◆ Extracted records:
===============

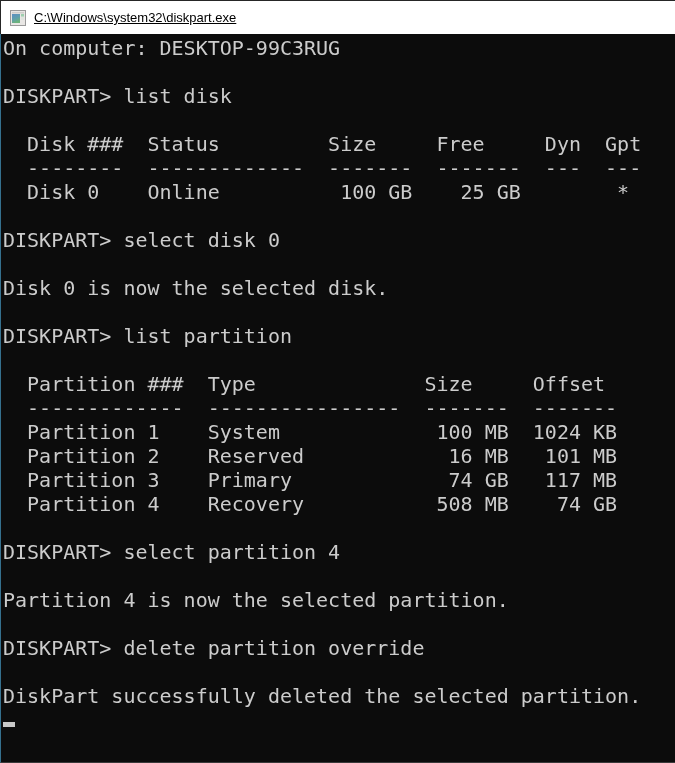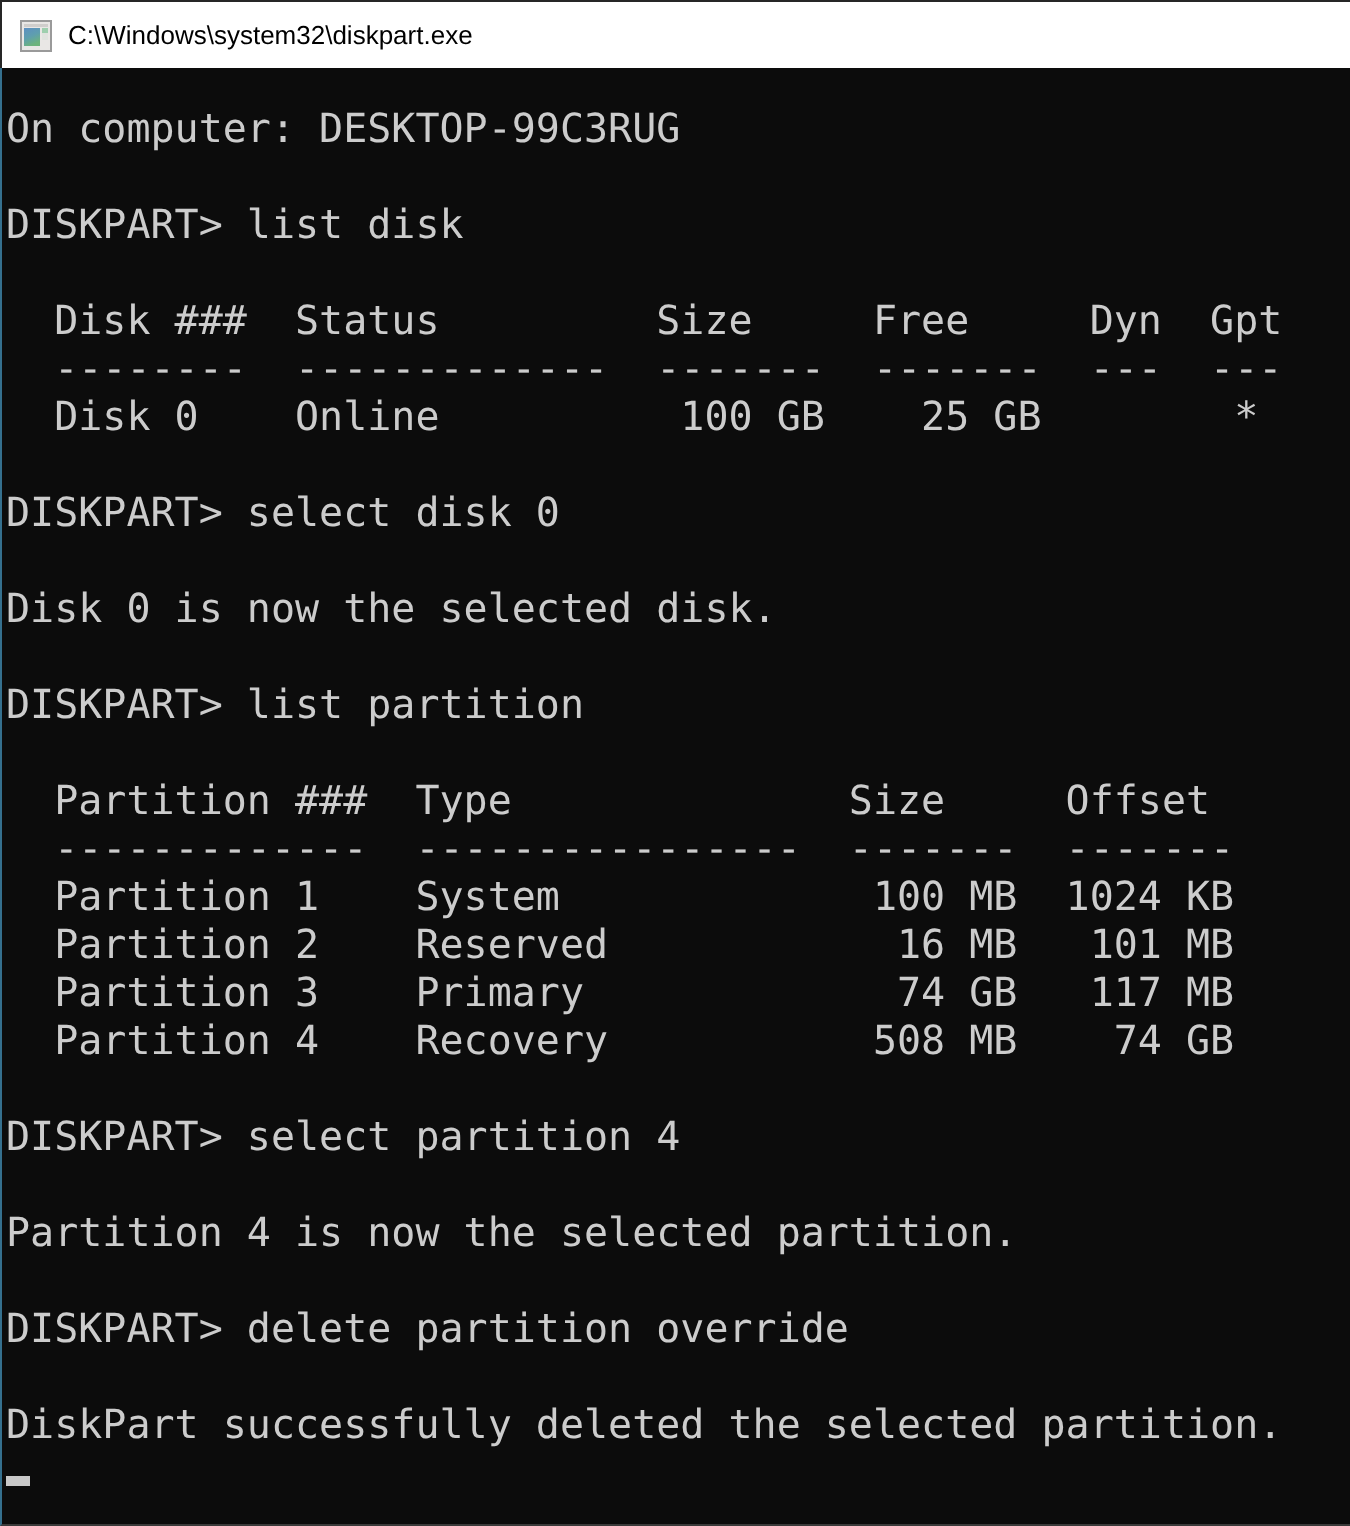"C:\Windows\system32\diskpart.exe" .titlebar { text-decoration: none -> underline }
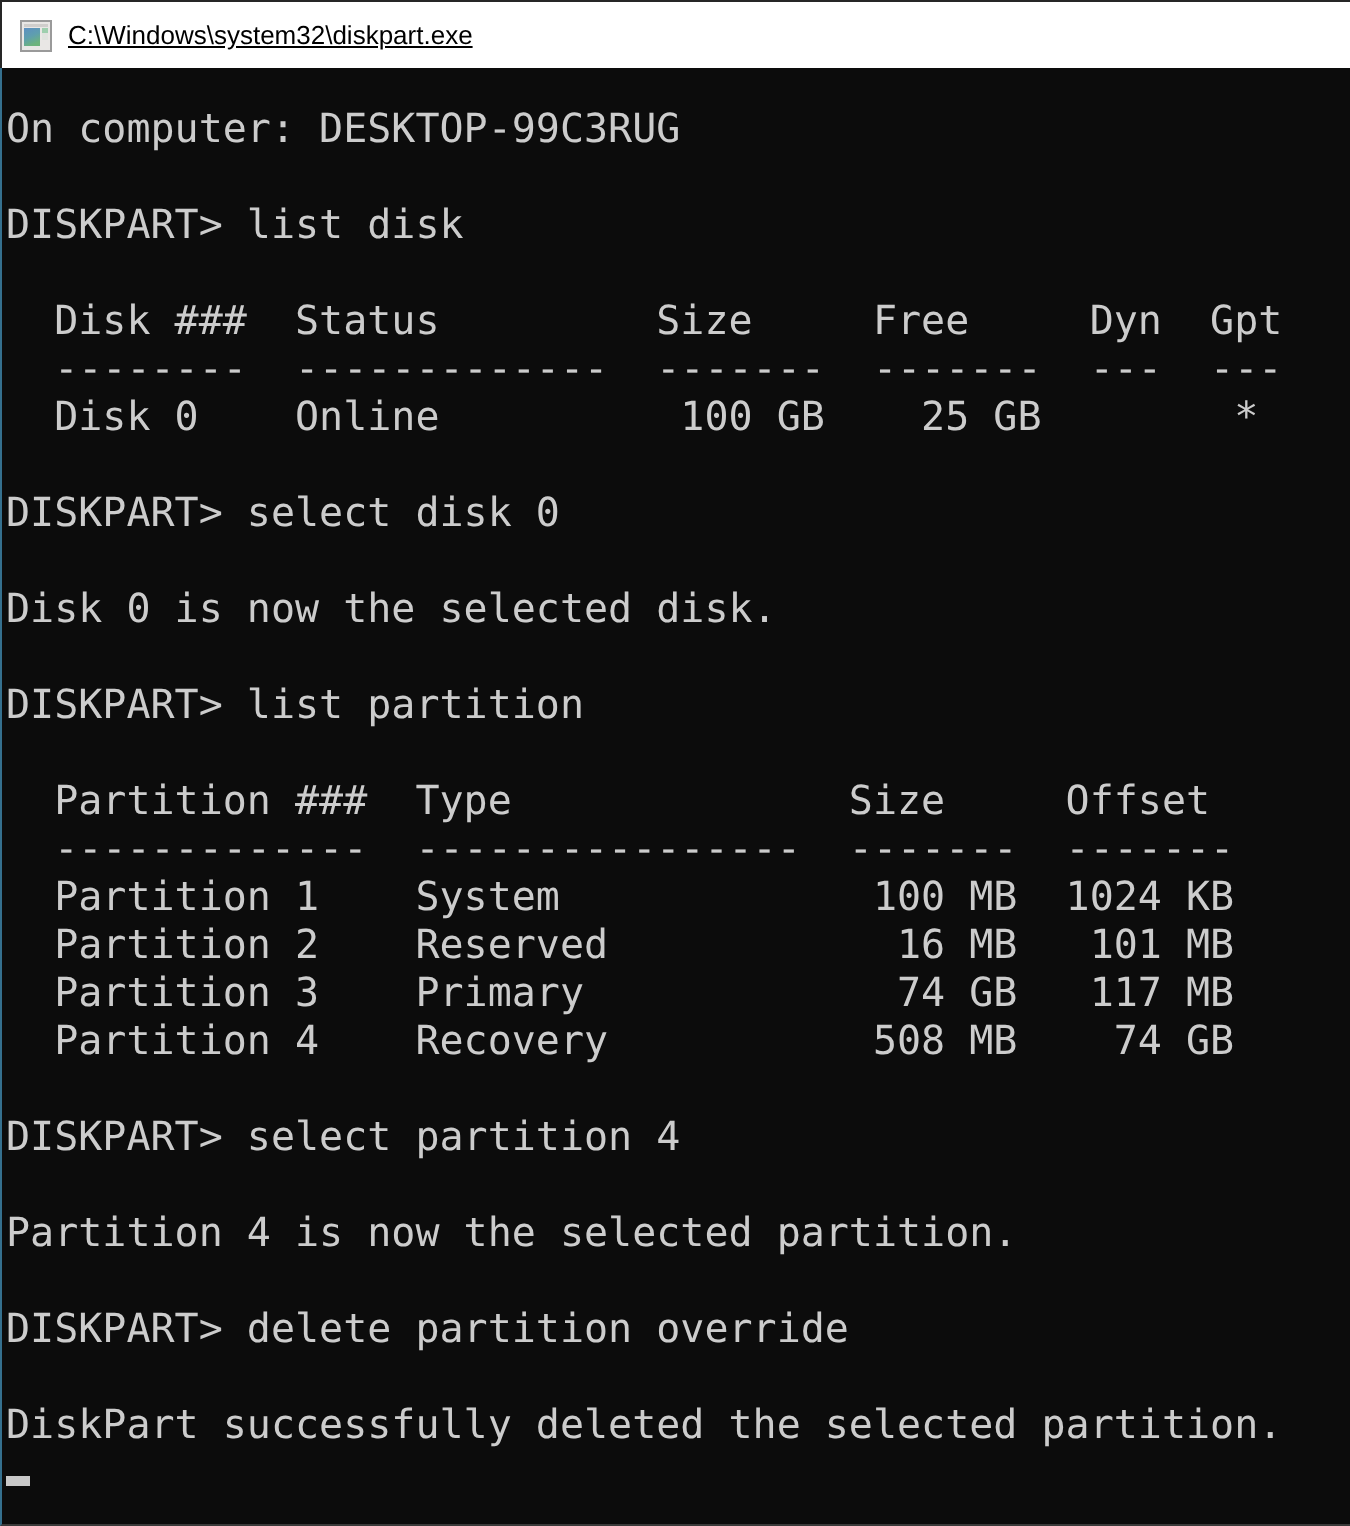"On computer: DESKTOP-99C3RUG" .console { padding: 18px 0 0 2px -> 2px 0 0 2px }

===============

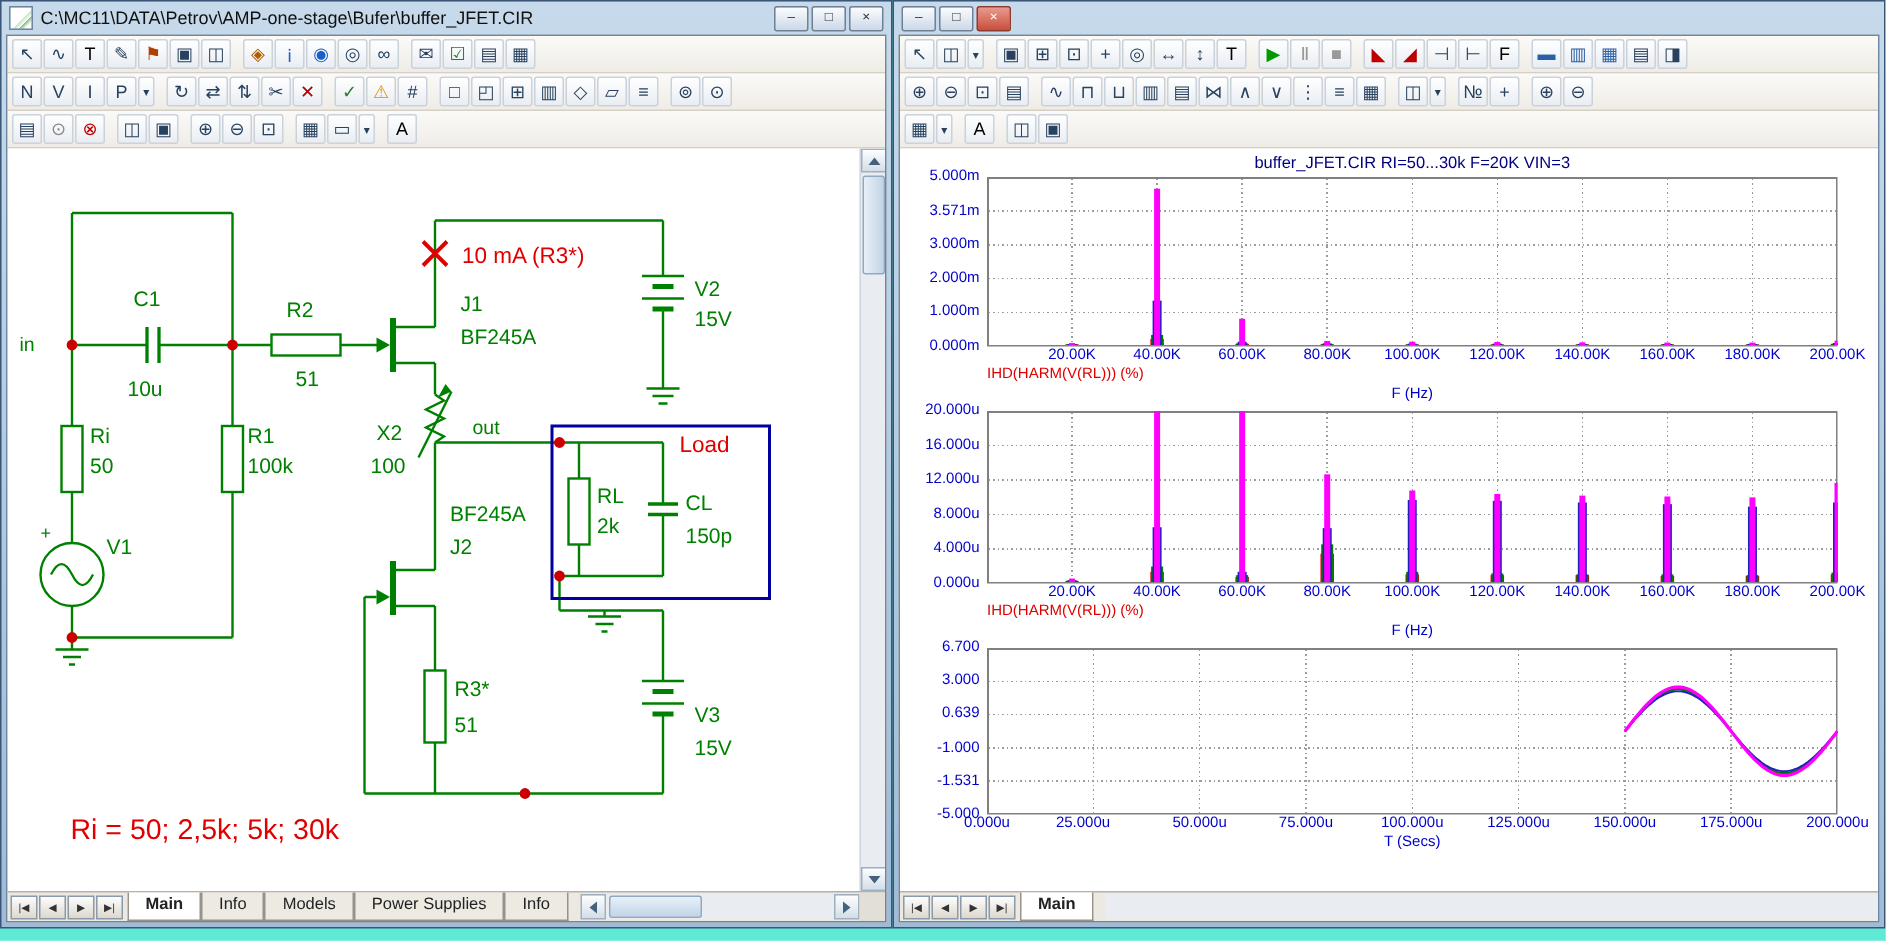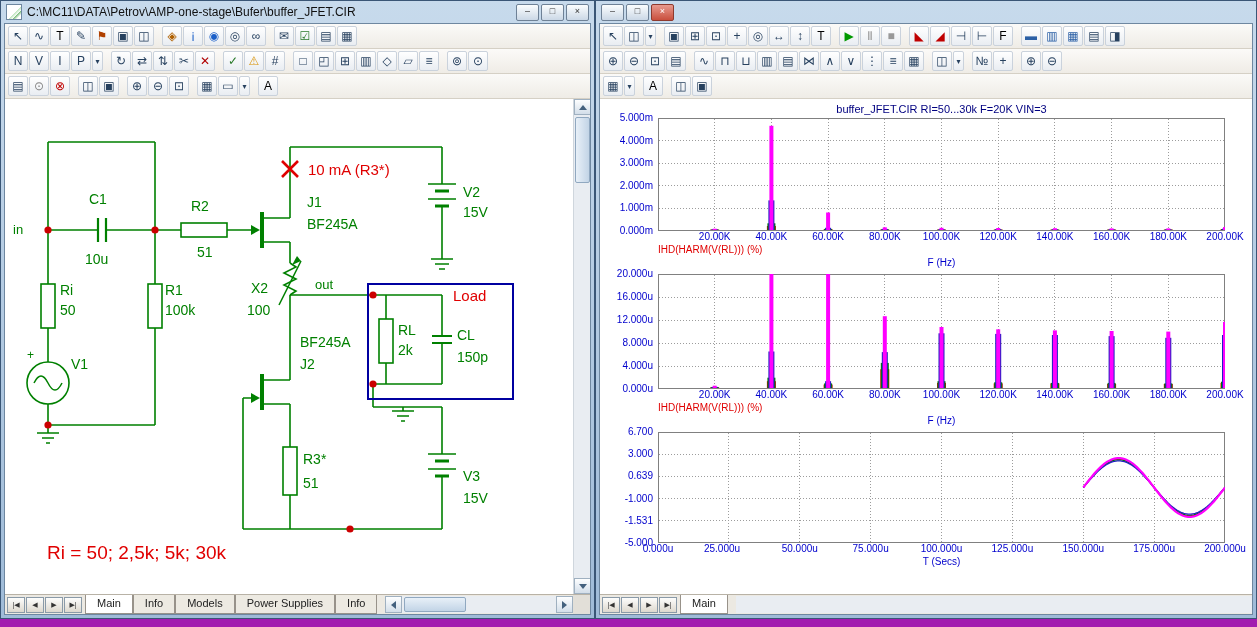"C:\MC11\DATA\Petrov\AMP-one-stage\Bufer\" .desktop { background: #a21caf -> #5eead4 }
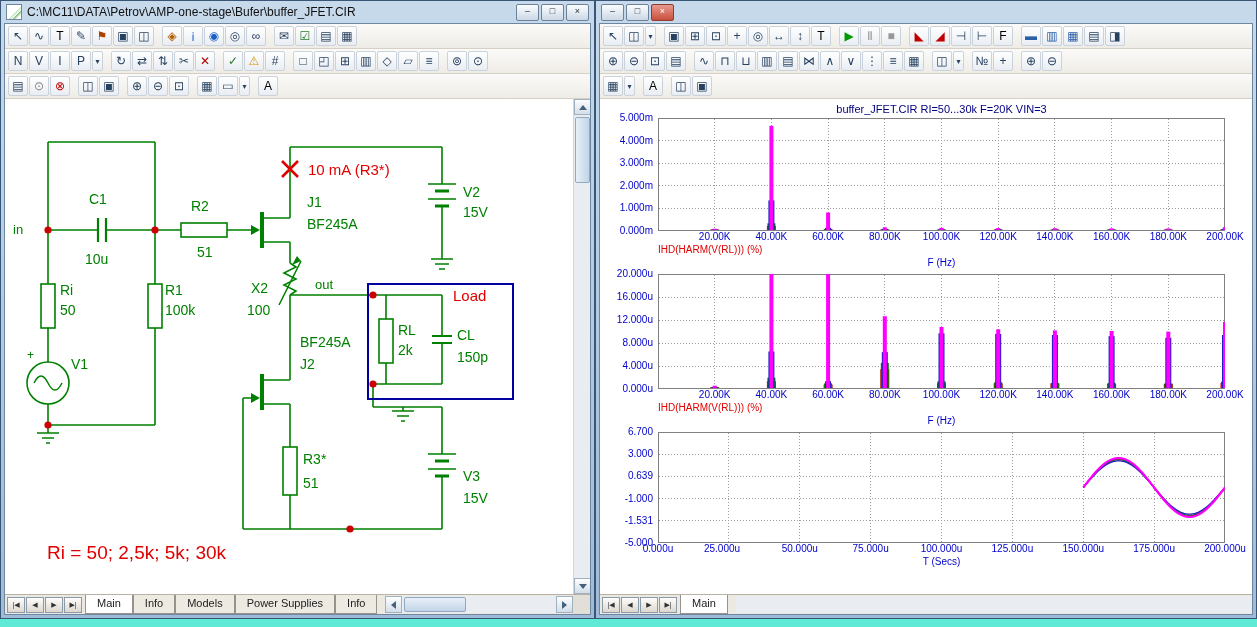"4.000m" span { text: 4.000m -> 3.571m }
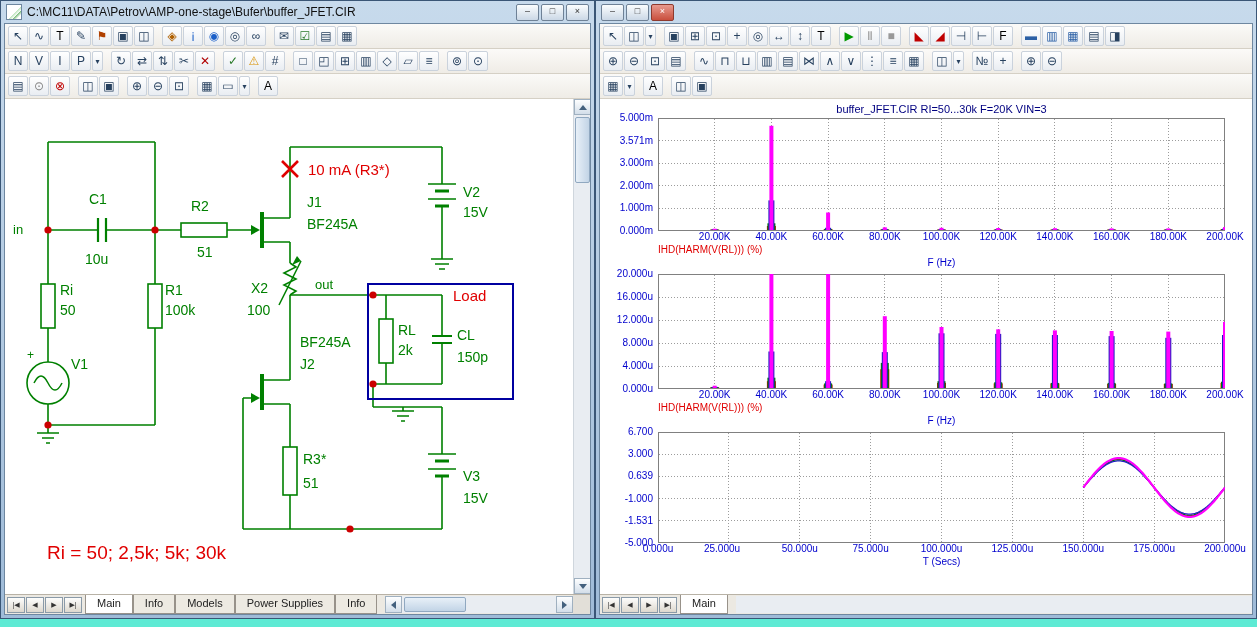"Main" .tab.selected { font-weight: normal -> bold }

===============

◆ Your assignment:
For this exercise, please set down exactly the lines of the listing above from the line with "text: 4.000m ->" up to and including the line with "font-weight: normal ->", and no pictures.

◆ Response below:
"4.000m" span { text: 4.000m -> 3.571m }
"Main" .tab.selected { font-weight: normal -> bold }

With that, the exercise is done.